Déclaration de M. Jean-Yves Le Drian, ministre de l'Europe et des affaires étrangères, en réponse à une question sur la politique migratoire de l'Union européenne et le refus des autorités italiennes d'accueillir des réfugiés, à l'Assemblée nationale le 12 juin 2018.

Personnalité, fonction : LE DRIAN Jean-Yves.

FRANCE. Ministre de l'Europe et des affaires étrangères

Circonstances : Question au gouvernement à l'Assemblée nationale le 12 juin 2018

ti :
Monsieur le Président,
Mesdames et Messieurs les Députés,
Madame la Députée,


Nous n'avons jamais refusé d'intervenir en quoique ce soit. Quand nous avons constaté le refus des autorités italiennes et maltaises de respecter le droit international, nous avons en même temps, en relation avec la Commission européenne, constaté que le port de Valence se déclarait port le plus proche et le plus sûr et que l'Espagne était prête à accueillir ce bateau. Nous respectons cet engagement et nous remercions l'Espagne de ce geste humanitaire. Ceci étant, il est clair que le statu quo en matière de gestion des eaux méditerranéennes ne peut plus rester ainsi. Il faut qu'il y ait une réponse européenne affirmée, à la fois en termes de secours, en termes d'accueil, en termes de prévention, en termes d'anticipation et en termes de répression des passeurs.

C'est la proposition que feront la France et l'Allemagne lors du Conseil européen de la fin du mois de juin.
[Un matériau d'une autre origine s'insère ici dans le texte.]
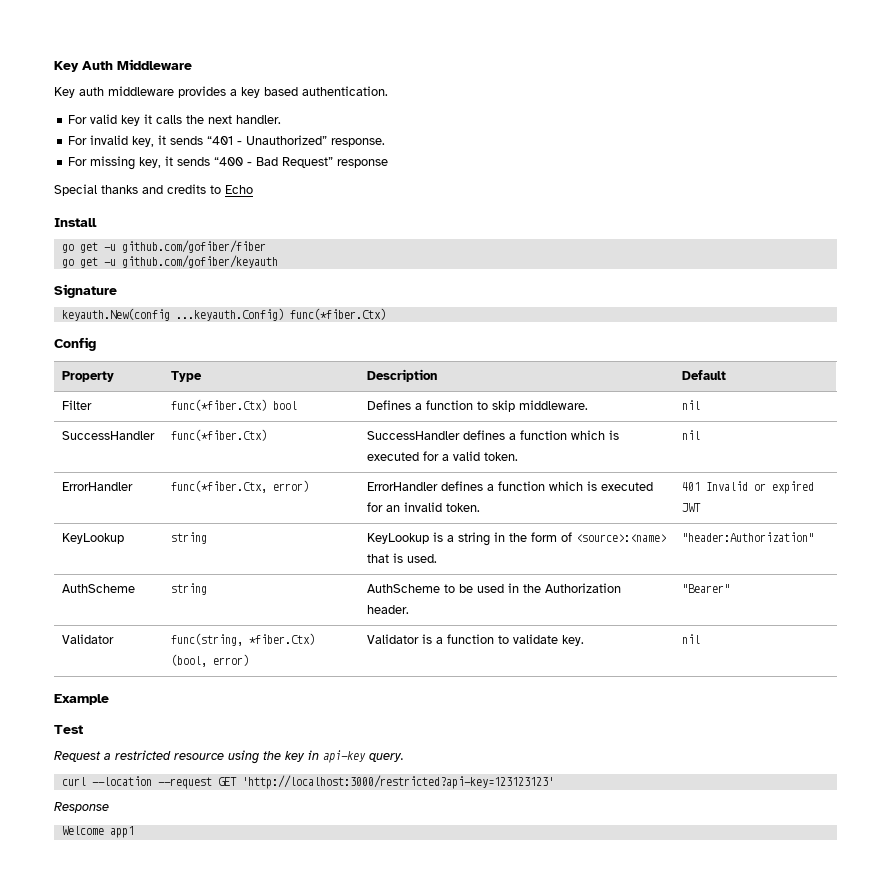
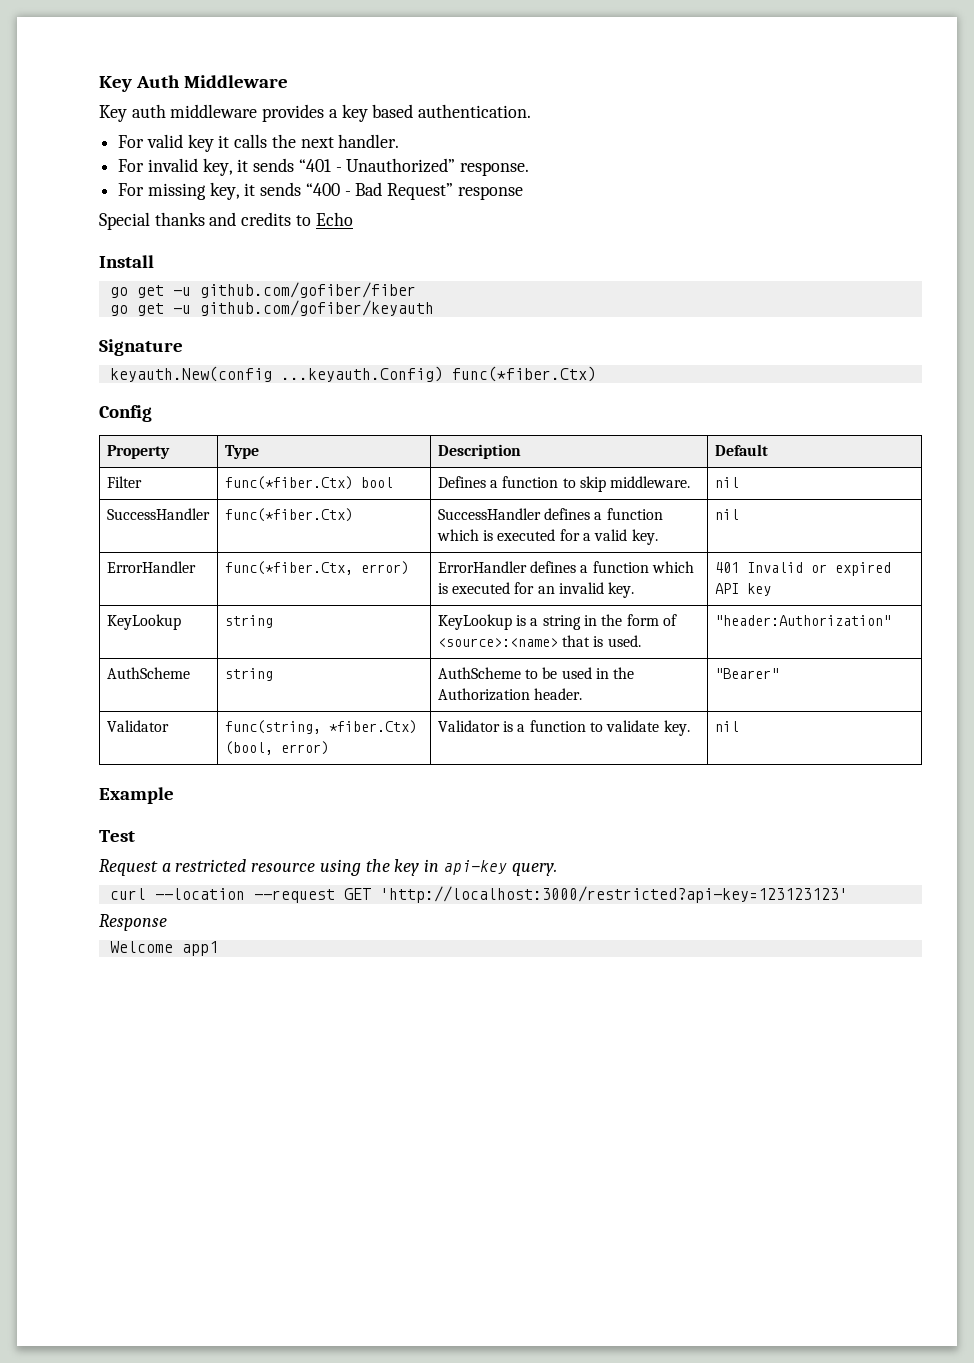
- SuccessHandler | func(*fiber.Ctx) | SuccessHandler defines a function which is executed for a valid token. | nil
+ SuccessHandler | func(*fiber.Ctx) | SuccessHandler defines a function which is executed for a valid key. | nil
- ErrorHandler | func(*fiber.Ctx, error) | ErrorHandler defines a function which is executed for an invalid token. | 401 Invalid or expired JWT
+ ErrorHandler | func(*fiber.Ctx, error) | ErrorHandler defines a function which is executed for an invalid key. | 401 Invalid or expired API key

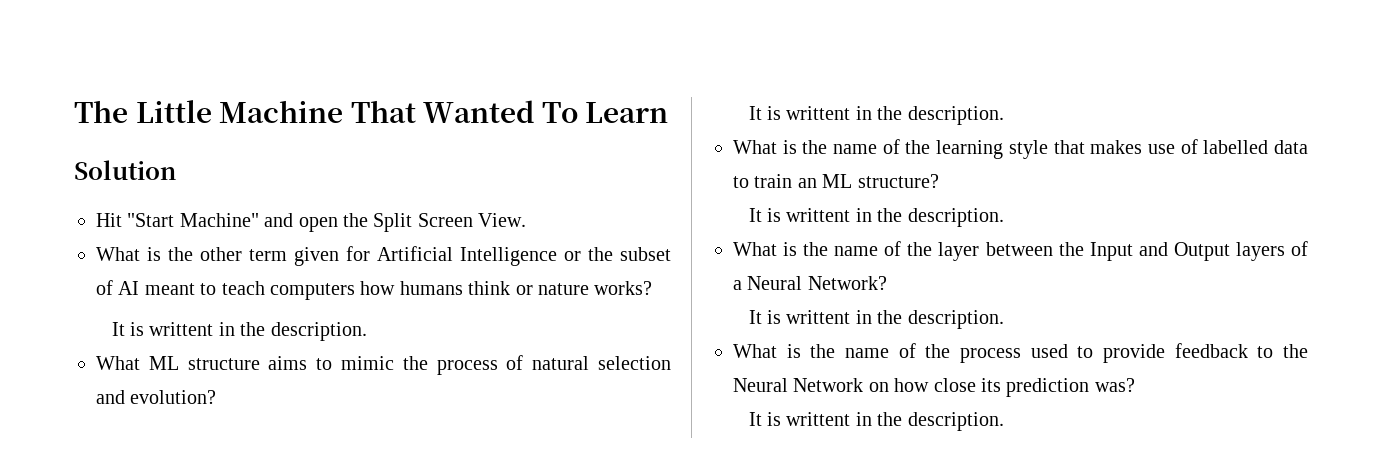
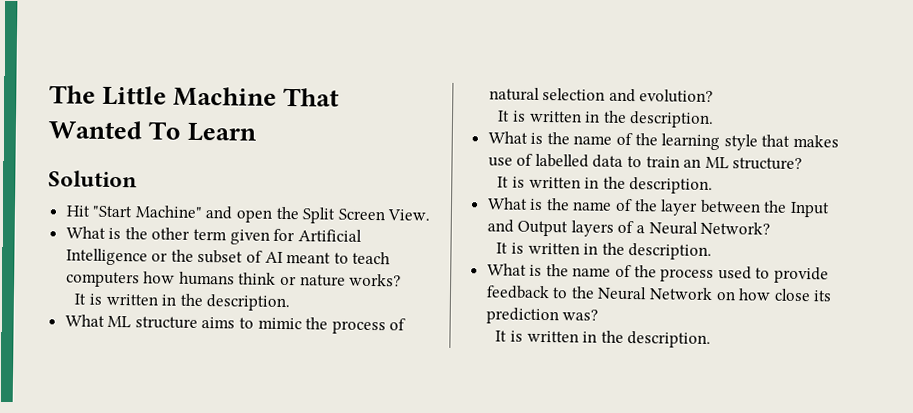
  What is the other term given for Artificial Intelligence or the subset of AI meant to teach computers how humans think or nature works?
- It is writtent in the description.
+ It is written in the description.
  What ML structure aims to mimic the process of natural selection and evolution?
- It is writtent in the description.
+ It is written in the description.
  What is the name of the learning style that makes use of labelled data to train an ML structure?
- It is writtent in the description.
+ It is written in the description.
  What is the name of the layer between the Input and Output layers of a Neural Network?
- It is writtent in the description.
+ It is written in the description.
  What is the name of the process used to provide feedback to the Neural Network on how close its prediction was?
- It is writtent in the description.
+ It is written in the description.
Puisque nous sommes dans l'actualité, je crois comprendre, Madame la Députée, que Médecin Sans Frontières et les responsables de l'ONG concernée, font savoir que le temps de transit vers Valence serait trop long par rapport à la situation humanitaire à bord du bateau. Ce bateau se trouve à 25 miles des côtes de la Sicile, et à 27 miles des côtes de Malte. Nous demandons solennellement aux autorités italiennes de revoir leur point de vue et d'accueillir, parce qu'il est près de chez eux, les réfugiés qui sont sur ce bateau et qui attendent leur accueil.